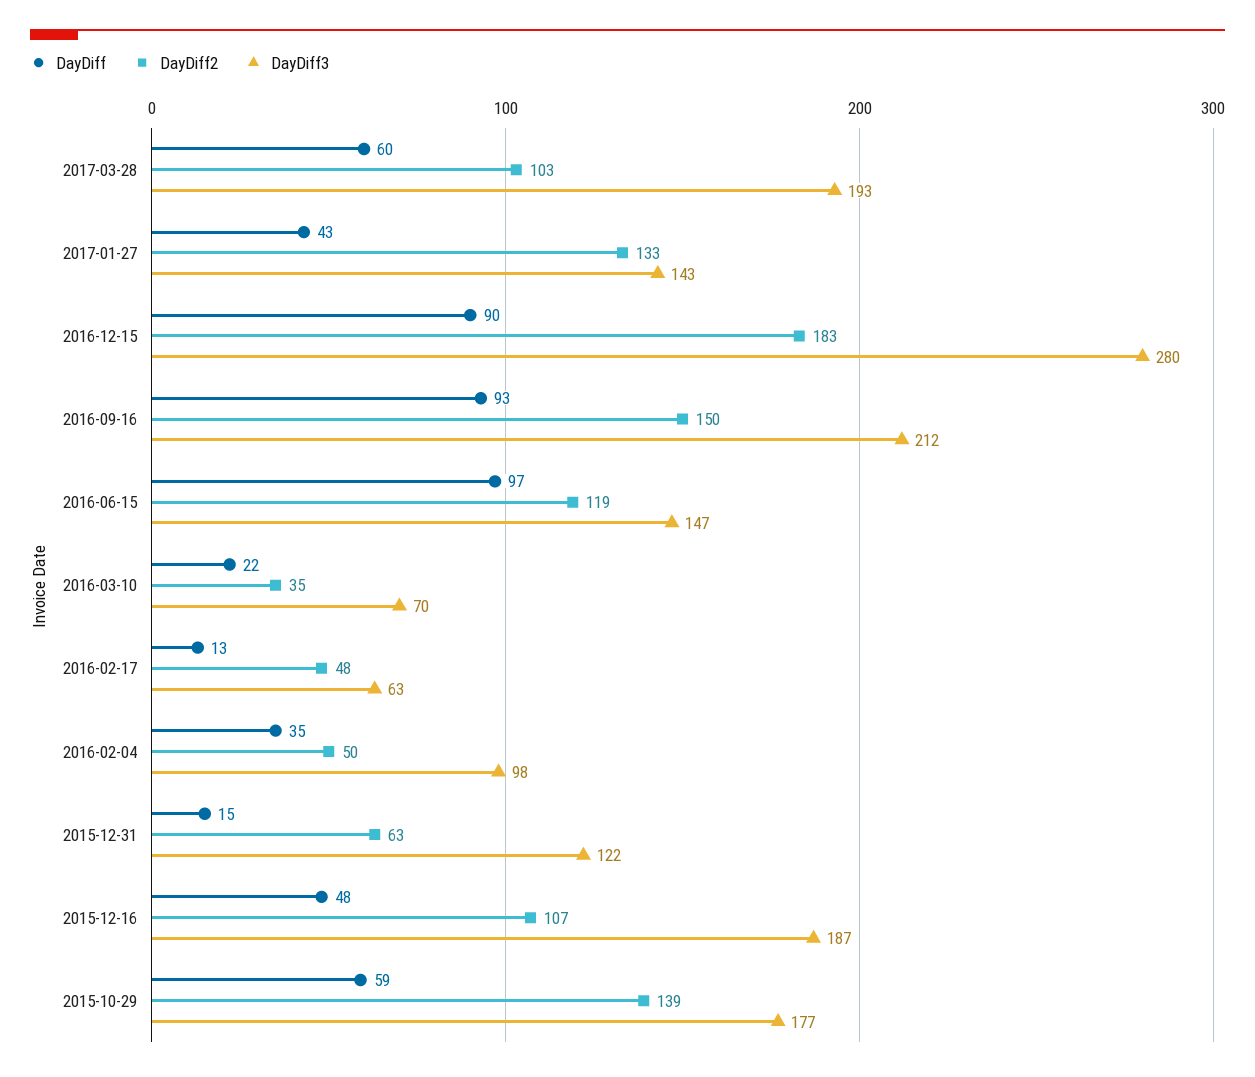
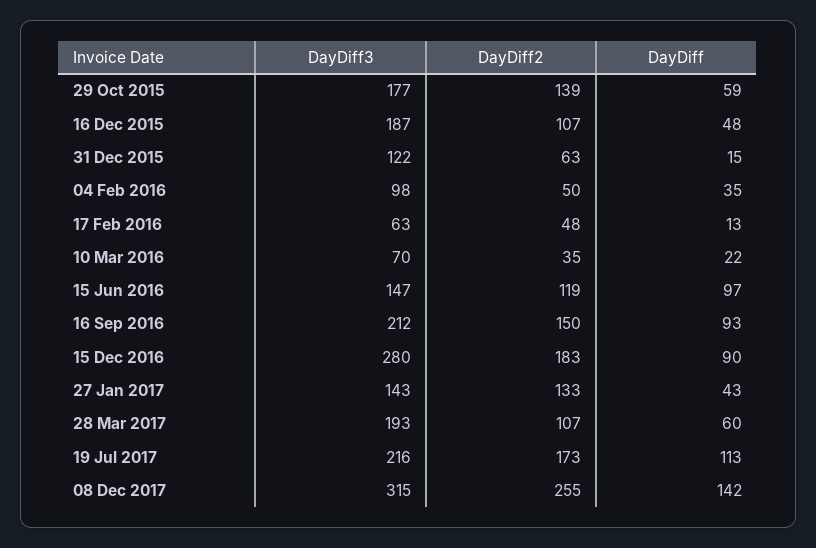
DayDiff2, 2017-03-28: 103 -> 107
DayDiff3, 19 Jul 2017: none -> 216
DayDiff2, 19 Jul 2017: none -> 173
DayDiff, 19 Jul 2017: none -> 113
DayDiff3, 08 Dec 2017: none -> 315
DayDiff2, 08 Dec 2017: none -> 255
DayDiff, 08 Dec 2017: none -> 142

---

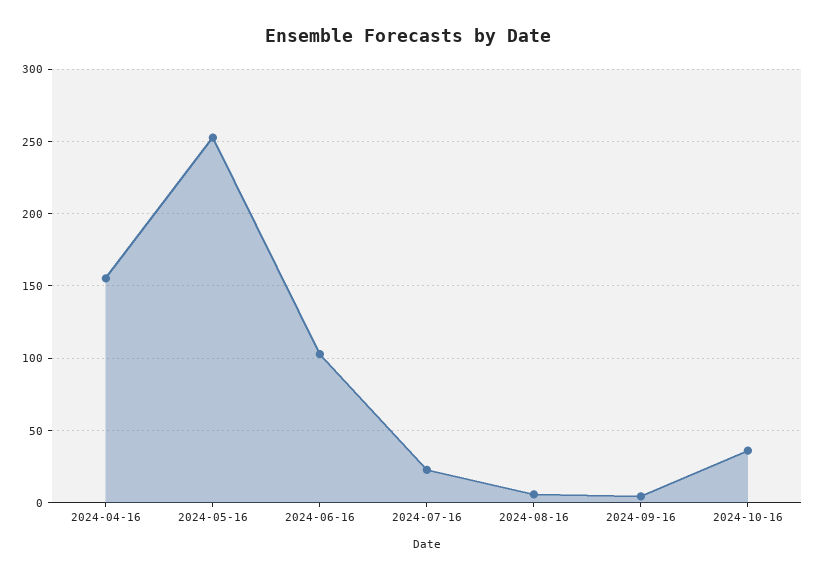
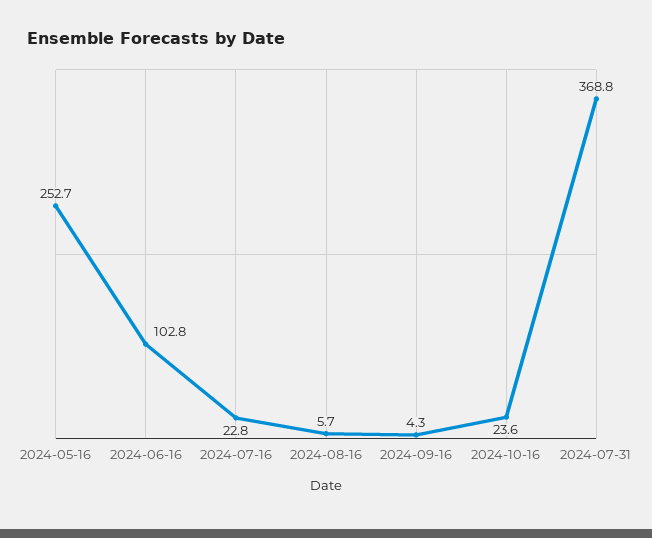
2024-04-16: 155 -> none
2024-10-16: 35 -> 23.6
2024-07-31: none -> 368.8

PROBLEM DESCRIPTION - Among the records above, only the lines between the line holding "DayDiff2, 2017-03-28: 103 -> 107" and the line holding "DayDiff, 08 Dec 2017: none -> 142", inclusive, are to be output, exactly as written.

RESPONSE -
DayDiff2, 2017-03-28: 103 -> 107
DayDiff3, 19 Jul 2017: none -> 216
DayDiff2, 19 Jul 2017: none -> 173
DayDiff, 19 Jul 2017: none -> 113
DayDiff3, 08 Dec 2017: none -> 315
DayDiff2, 08 Dec 2017: none -> 255
DayDiff, 08 Dec 2017: none -> 142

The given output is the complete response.